With the renamed head still selected, go to the Modify panel on the right and click the ‘Attach‘ button. Now, click on all of the other avatar meshes until they are all selected. You have just turned your avatar into a statue.

IMPORTANT

Make sure you un-check the ‘Attach‘ button so you don’t mistakenly attach the root nodes or the furniture mesh to your avatar.

Rename the Avatar Root Node

I always use the avatar root node as the seat node. This ensures that my avatar is in the *exact* right location in relation to the seat node. To do this, I rename the root node using the seat naming convention.

To learn more about seat naming, please go to the Seat Naming Convention tutorial.

In this case, I will rename the root node seat01.ChickenDance

Create a New Dummy Root

Create a new, large Dummy node and align it to the furniture root node. This new dummy node is going to allow you to position your avatar animation perfectly.

Name the new node DummyRootNode.

Now you want your statue to be linked to the seat node and the seat node to be linked to the dummy root node.
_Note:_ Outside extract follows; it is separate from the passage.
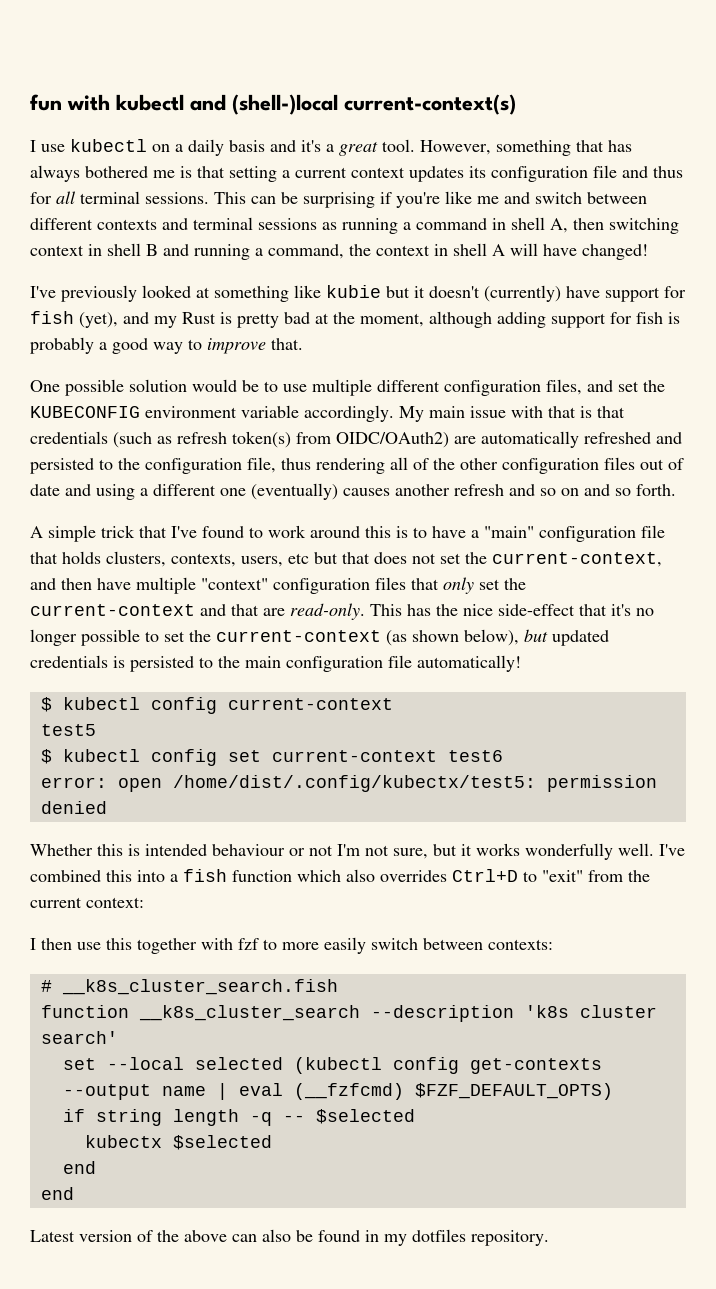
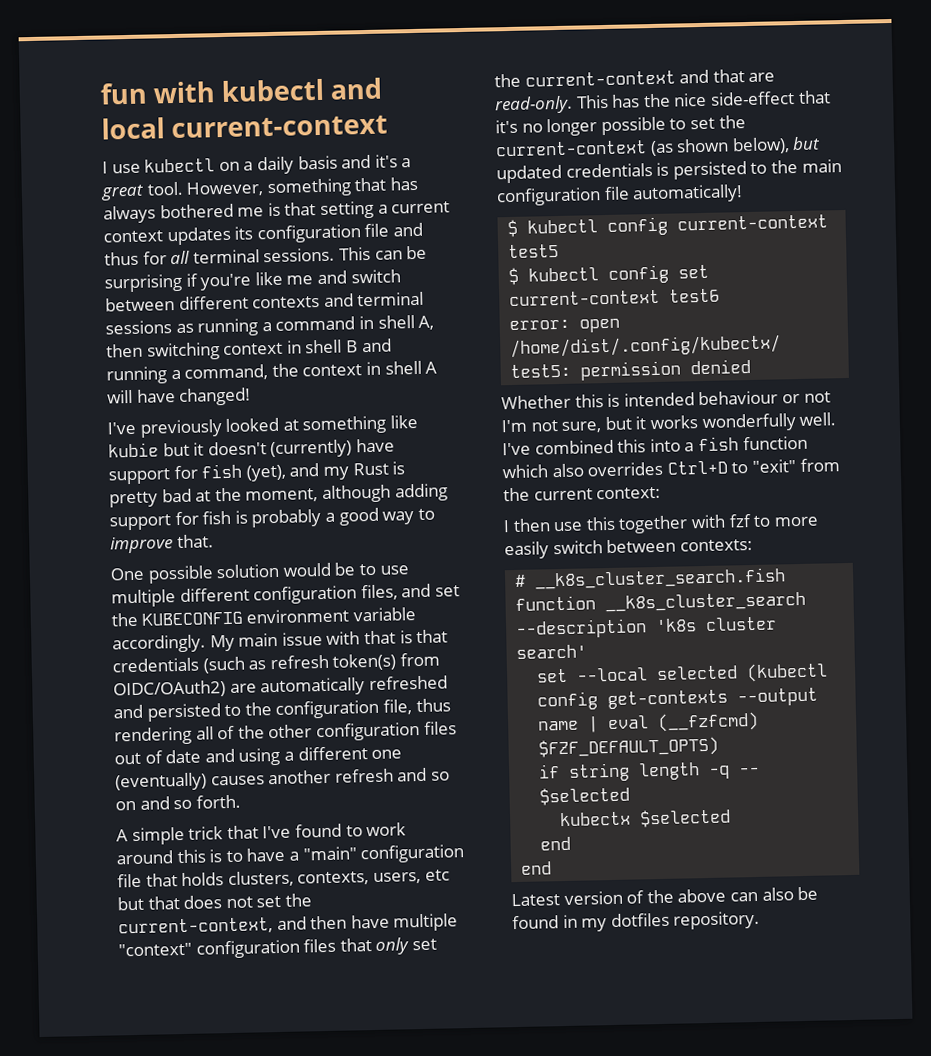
[232,94,516,115] (shell-)local current-context(s) -> [101,114,389,140] local current-context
Link the avatar statue to the seat node. To do this, select your avatar statue and click on the ‘Select and Link‘ tool. Then drag from your avatar to the seat node. The seat node should blink to let you know the parenting has taken place. Follow the same process to link the seat node to the dummy root node.
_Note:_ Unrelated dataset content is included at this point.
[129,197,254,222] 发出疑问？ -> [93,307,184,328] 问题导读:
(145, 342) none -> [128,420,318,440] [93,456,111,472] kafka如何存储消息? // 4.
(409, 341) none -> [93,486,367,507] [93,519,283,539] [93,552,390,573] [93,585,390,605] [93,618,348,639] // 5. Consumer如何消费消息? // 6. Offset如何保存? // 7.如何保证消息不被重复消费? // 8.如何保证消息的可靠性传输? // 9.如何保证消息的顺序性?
Now, uncheck the link tool. To verify that your parenting has taken place, click the ‘Select by Name‘ button and make sure that you see your avatar statue indented underneath the seat node. Also verify that you see the seat node indented underneath the root node.

Remember to SAVE this file.

Merge into Room/Furniture File

Now you have a correctly parented avatar statue. The next set of steps define how to get that seat node to be in perfect position in your room/furniture file.

Open your room/furniture file and choose to merge in the contents of your avatar statue file. You should only merge in the dummy root node, the seat node and the avatar statue. If you hit material errors, just choose to use the scene material and hit OK.

Align Dummy Root

Select the dummy root node and then click on the ‘Align‘ tool. With the Align tool active, click on the furniture root node. This will launch the Align Settings dialog box. Choose to align the X,Y,Z for both the position and rotation and click OK.

The dummy root node should now be in *exactly* the same position as the furniture root node.

Now that the dummy root node is in place, the avatar seat and statue are in the *exact* location they need to be. Thus, the dummy root node has served its purpose. Delete it.

Select the seat node and click on the ‘Select and Link‘ tool again. This time, link the seat node to the furniture root node. You should see the furniture root node blink to let you know the linking has taken place. To verify this, click on the ‘Select by Name‘ tool to view the hierarchy. You should see the seat node indented underneath the furniture root node.

WOOHOO! You just created an Avatar statue and merged it into your furniture max file!

Select the Avatar statue and click the ‘Unlink Selection‘ button. The Statue is now in place simply to let you know what animation is meant to go with the seat node. It also helps you see exactly how that animation interacts with other avatars and pieces of the furniture item.